You can save an existing knowledge graph to HuggingFace Hub for sharing:

from RepoKnowledgeGraphLib import RepoKnowledgeGraph

# Load from local file
kg = RepoKnowledgeGraph.load("path/to/graph.json")

# Push to HuggingFace Hub (without embeddings to reduce size)
kg.to_hf_dataset("username/my-knowledge-graph", save_embeddings=False, private=False)

# Or with embeddings (larger dataset)
kg.to_hf_dataset("username/my-knowledge-graph-with-embeddings", save_embeddings=True)

🏗️ Architecture Overview

root/
├── Dockerfile                  # Docker configuration
├── requirements.txt            # Python dependencies
├── RepoKnowledgeGraphLib/  # Knowledge graph implementation
│   ├── RepoKnowledgeGraph.py    # Main graph class
│   ├── KnowledgeGraphMCPServer.py # MCP server implementation
│   ├── EntityExtractor.py       # AST-based entity extraction
│   ├── CodeParser.py            # Code chunking
│   ├── CodeIndex.py             # Hybrid search (LanceDB/Weaviate)
│   ├── ModelService.py          # Embedding generation
│   └── Node.py                  # Graph node types
└── gradio_mcp_space.py              # Main Gradio web interface

👥 Team

Team Name: CEPIA Ionis Team

Team Members:

  • Laila ELKOUSSY - @lailaelkoussy - Research Engineer, Data Scientist
  • Julien PEREZ - @jnm38 - Research Director

📄 License

This project is developed as part of research at EPITA / Ionis Group.

🔗 Related Resources

🆚 VS Code Integration

To use this MCP server with GitHub Copilot in VS Code, you need to configure an mcp.json file.
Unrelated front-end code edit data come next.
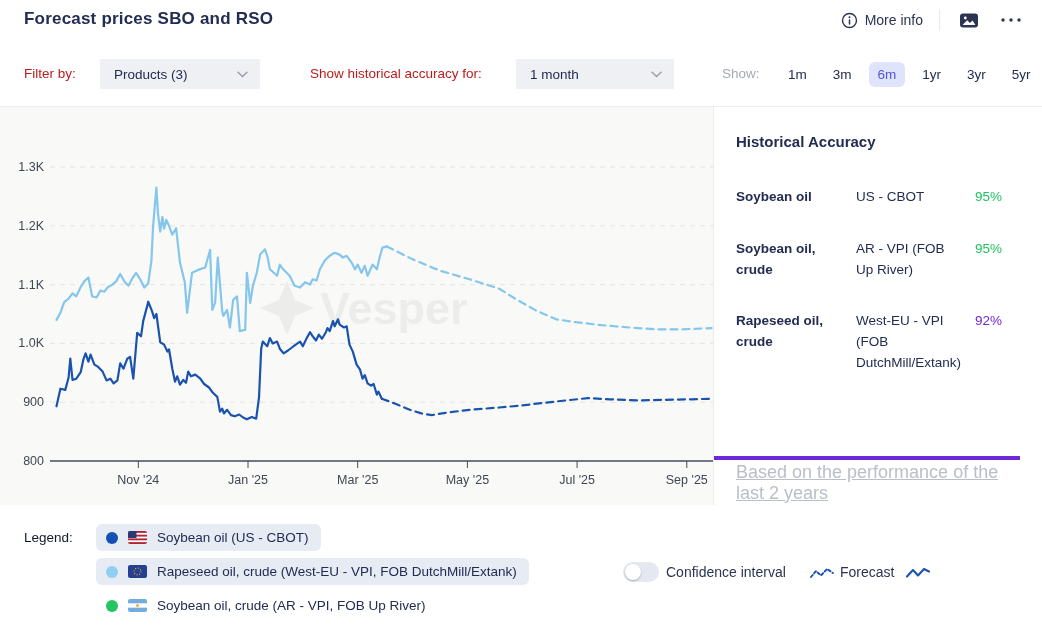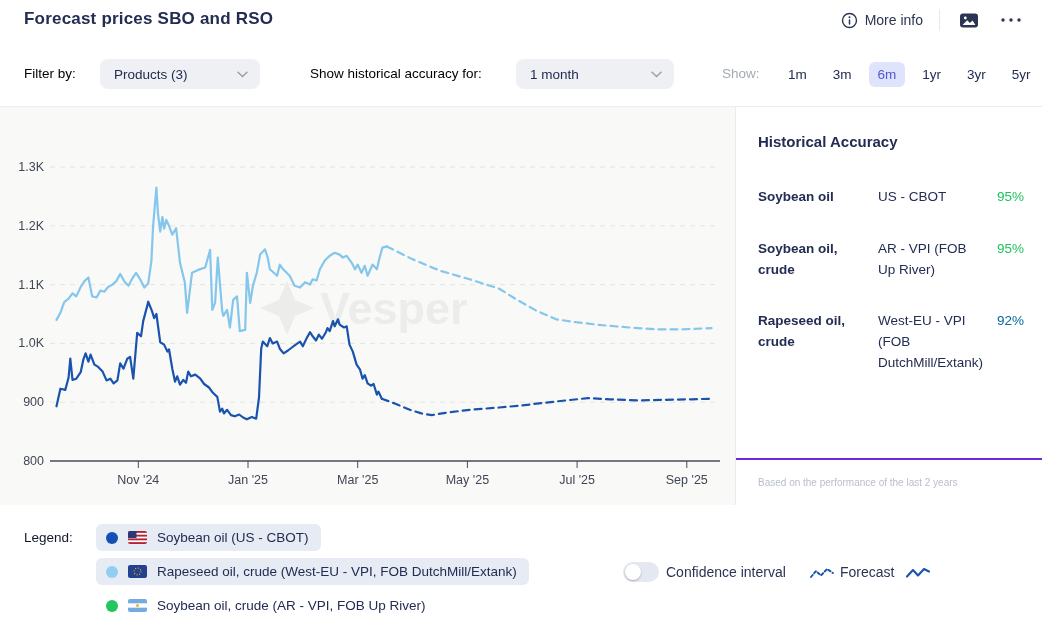--- a/index.html
+++ b/index.html
@@ -17,7 +17,7 @@
   .icon-btn{display:flex;align-items:center;justify-content:center;width:26px;height:24px;cursor:pointer;}
   
   .filterbar{position:absolute;top:40px;left:0;right:0;height:66px;border-bottom:1px solid #ebedf0;background:#fff;}
-  .flabel{position:absolute;color:#000000;font-size:13.5px;top:26px;}
+  .flabel{position:absolute;color:#b91c1c;font-size:13.5px;top:26px;}
   .dropdown{position:absolute;top:19px;height:30px;border-radius:8px;background:#eef0f4;
     display:flex;align-items:center;justify-content:space-between;box-sizing:border-box;
     padding:0 12px 0 14px;font-size:13.5px;color:#232c52;cursor:pointer;}

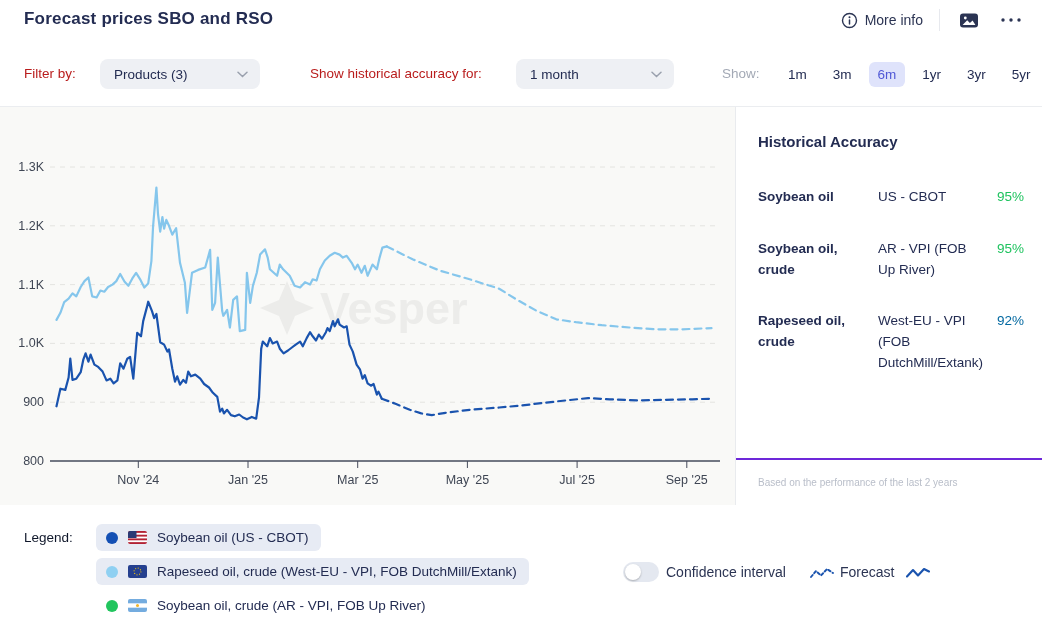--- a/index.html
+++ b/index.html
@@ -18,7 +18,7 @@
   
   .filterbar{position:absolute;top:40px;left:0;right:0;height:66px;border-bottom:1px solid #ebedf0;background:#fff;}
   .flabel{position:absolute;color:#b91c1c;font-size:13.5px;top:26px;}
-  .dropdown{position:absolute;top:19px;height:30px;border-radius:8px;background:#eef0f4;
+  .dropdown{position:absolute;top:19px;height:30px;border-radius:0;background:#eef0f4;
     display:flex;align-items:center;justify-content:space-between;box-sizing:border-box;
     padding:0 12px 0 14px;font-size:13.5px;color:#232c52;cursor:pointer;}
   .ranges{position:absolute;left:779px;top:19px;height:30px;display:flex;align-items:center;gap:8px;}

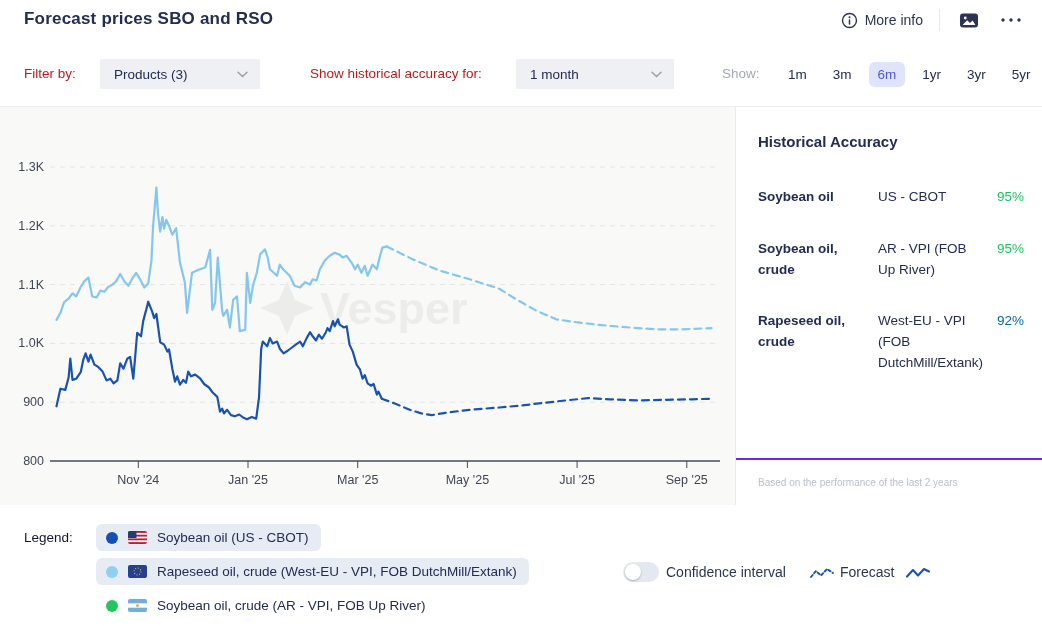--- a/index.html
+++ b/index.html
@@ -28,7 +28,7 @@
   
   .chart-area{position:absolute;top:107px;left:0;width:735px;height:398px;background:#f9f9f7;}
   svg{font-family:"Liberation Sans","DejaVu Sans",sans-serif;display:block;}
-  .accuracy-panel{position:absolute;top:107px;left:735px;width:307px;height:398px;background:#ffffff;border-left:1px solid #e9ebee;box-sizing:border-box;}
+  .accuracy-panel{position:absolute;top:107px;left:713px;width:307px;height:398px;background:#ffffff;border-left:1px solid #e9ebee;box-sizing:border-box;}
   .panel-title{position:absolute;left:22px;top:26px;font-size:15px;font-weight:bold;}
   .acc-row{position:absolute;left:22px;right:18px;display:grid;grid-template-columns:120px 1fr 38px;font-size:13.5px;line-height:1.55;}
   .acc-product{font-weight:bold;padding-right:6px;}

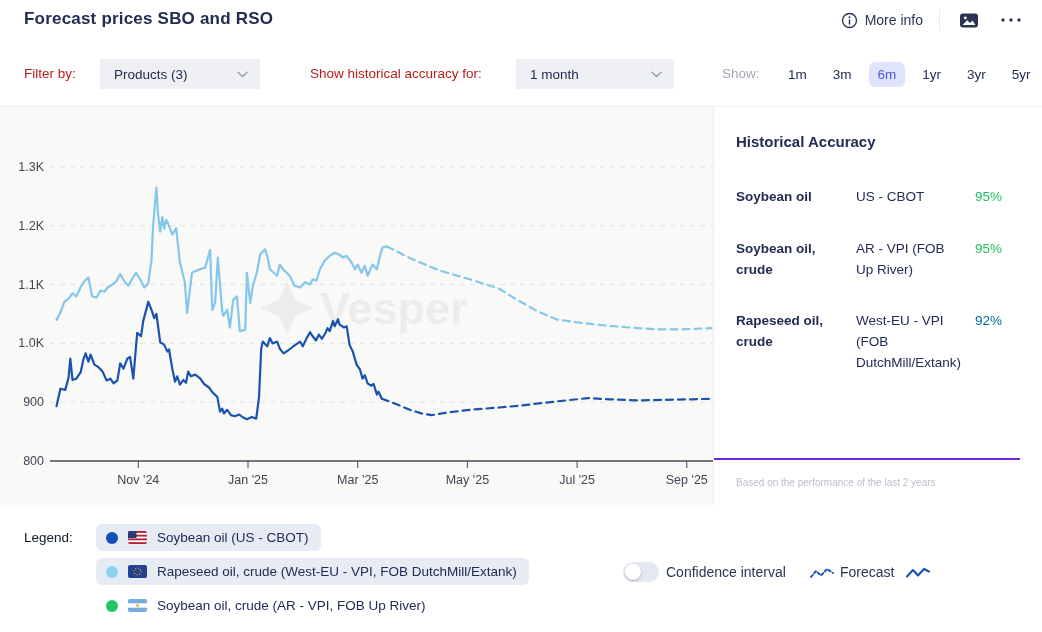--- a/index.html
+++ b/index.html
@@ -170,7 +170,7 @@
   <div class="acc-row" style="top:204px;">
     <span class="acc-product">Rapeseed oil, crude</span>
     <span class="acc-venue">West-EU - VPI (FOB DutchMill/Extank)</span>
-    <span class="acc-value" style="color: #0369a1;">92%</span>
+    <span class="acc-value" style="color: #6d28d9;">92%</span>
   </div>
 
   <div class="panel-note">Based on the performance of the last 2 years</div>

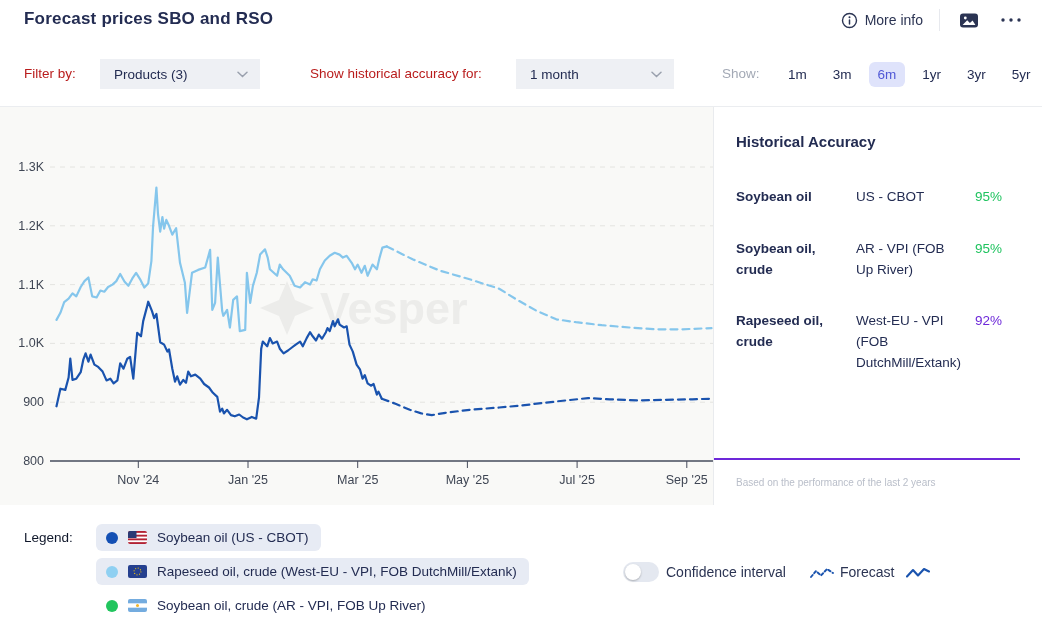--- a/index.html
+++ b/index.html
@@ -33,8 +33,8 @@
   .acc-row{position:absolute;left:22px;right:18px;display:grid;grid-template-columns:120px 1fr 38px;font-size:13.5px;line-height:1.55;}
   .acc-product{font-weight:bold;padding-right:6px;}
   .acc-value{text-align:right;}
-  .panel-note{position:absolute;left:0;right:0;bottom:0;height:45px;border-top:2px solid #6d28d9;
-    display:flex;align-items:center;padding-left:22px;color:#b9bec9;font-size:10px;}
+  .panel-note{position:absolute;left:0;right:0;bottom:0;height:45px;border-top:4px solid #6d28d9;
+    display:flex;align-items:center;padding-left:22px;color:#b9bec9;font-size:18px;text-decoration:underline;}
   
   .footer{position:absolute;top:505px;left:0;right:0;bottom:0;background:#fff;}
   .legend-label{position:absolute;left:24px;top:25px;color:#0f172a;font-size:13.5px;}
Configuration File Location

Create or edit the file at .vscode/mcp.json in your workspace root:

your-workspace/
├── .vscode/
│   └── mcp.json    ← Place the configuration here
├── src/
└── ...

Configuration Content

Add the following content to .vscode/mcp.json:

{
    "servers": {
        "transformers-code-graph": {
            "url": "https://lailaelkoussy-transformers-library-knowledge-graph.hf.space/gradio_api/mcp/",
            "type": "http"
        }
    },
    "inputs": []
}

What This Does

  • servers: Defines the MCP servers available to VS Code
  • transformers-code-graph: A custom name for this server connection
  • url: The endpoint of the hosted MCP server (here pointing to the HuggingFace Space)
  • type: Set to "http" for remote HTTP-based MCP servers

Using with Your Own Server

If you're running your own MCP server locally, update the URL accordingly:

{
    "servers": {
        "my-code-graph": {
            "url": "http://localhost:7860/gradio_api/mcp/",
            "type": "http"
        }
    },
    "inputs": []
}

Once configured, GitHub Copilot in VS Code will have access to all the knowledge graph tools (search_nodes, go_to_definition, find_usages, etc.) to help navigate and understand your codebase.